I feel as though this depends on the family. Many families who are mourning the loss of a family member who chose to commit suicide, do not wish to speak openly about it, and some do not even wish for it to be shared on the news. The father of this girl however chose to openly speak about the loss of his daughter and to share that this happened because of the stresses of school. I think her father chose to share this information because there are so many people in college right now and i feel as though he wanted people to see that suicide does not have to be the answer to the stressors. I also feel that because she was a beautiful, athletic, smart young girl, the media took that and ran with it. They strongly emphasize that she was a beautiful girl who was at the University of Penn, an Ivy League school. It was a story that would capture the attention of many because a girl who seemed to have it all chose to end her life. I think that it is important to inform people of the dangers of suicide in order to try to prevent it, however I do not think that this is what journalists were doing with this story. I think that they were taking a tragedy of a young beautiful girl who took her life and using it as a story that would sell.

Woo Jeong Kim said...

I do not think it is wrong to report news like this because I believe that people should be aware of what kind of things are happening presently around them. People should understand the kind of stress athletes have to endure in college.

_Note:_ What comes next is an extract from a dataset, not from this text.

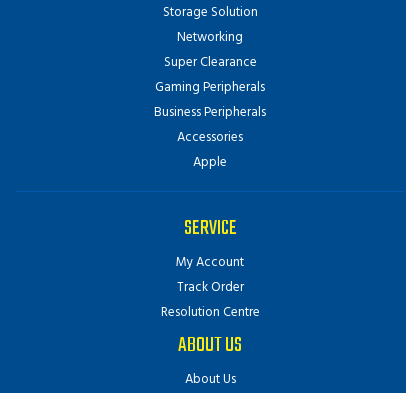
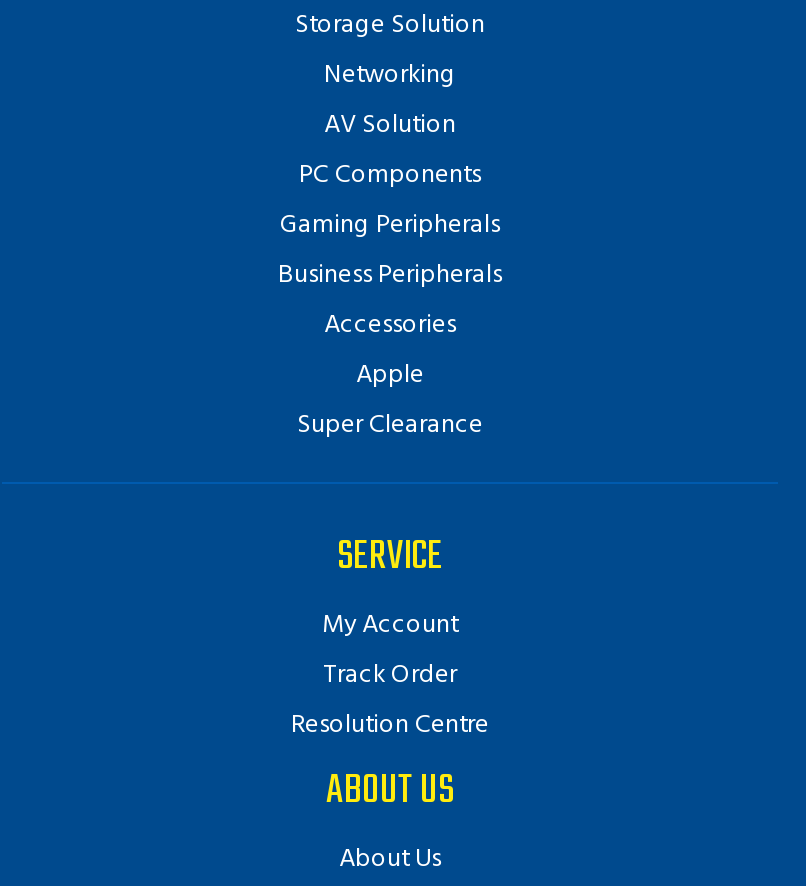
moved down: Super Clearance

+ AV Solution
+ PC Components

However, other athletes who have committed suicide in the past were not made to be this big of an issue and so I think that part is wrong. I understand that this may be big news to us personally since it happened close by but the fact that people are more interested about this particular person because she is attractive is pitiful. Nonetheless, I hope she rests in peace.

Ryan Snowden said...

Journalists should report on suicides as long as the family of the deceased gives permission to do so. Suicides are a very 'touchy' subject, and the person who died may not be represented for who they really were. I always believe people are responsible for their own actions, however depression and mental health issues are viscous evils that can control their victims to the most disastrous point. Unfortunately in the case of this young lady at Penn, those evils forced her to commit suicide and my prayers go out to her family and friends. Perhaps her untimely death could attract attention to depression and allow others who suffer from similar issues to know they are not alone and could help and possibly save lives. There is always a positive and negative side to reporting an issue like this, and it should be left up to the family members. They are entitled to their privacy and I admire anyone who shares their story in a possible effort to help others.

Kate Reilly said...

The fact is that this story pretty much fills all of the newsworthy criteria (in my opinion). I don't see a problem with covering this story, but there clearly is a problem with the amount of coverage this young woman's tragic suicide is getting. When comparing it with the 17 hour standoff on Willington street, the main reason news outlets didn't release the young mans name was because he was still alive and trying to be reasoned with. I have no doubt his name would have been released if he had decided to take his own life like this girl did.

Anonymous said...

Suicide has become an unfortunate reality in our day to day lives. It is our job as journalists to shed light on a topic that can impact any one of us. However, it is incredibly irresponsible to profit from individual cases. The story should have been covered in a manner that protected the identity of both the student and the family.

Bryn Wassel said...

I believe journalists should report on suicides especially with stories like this one in particular. I feel that this story satisfies all the newsworthy criteria therefore I don't see a problem with this story. This story is very relatable towards college students especially. Many students in this day and age feel an extreme amount of pressure. Although the story is very unfortunate, I feel that it reaches out to a large amount of people. So, if journalists do choose to cover certain suicides, I would hope that they would cover it in a way that could somehow benefit the people for the greater good.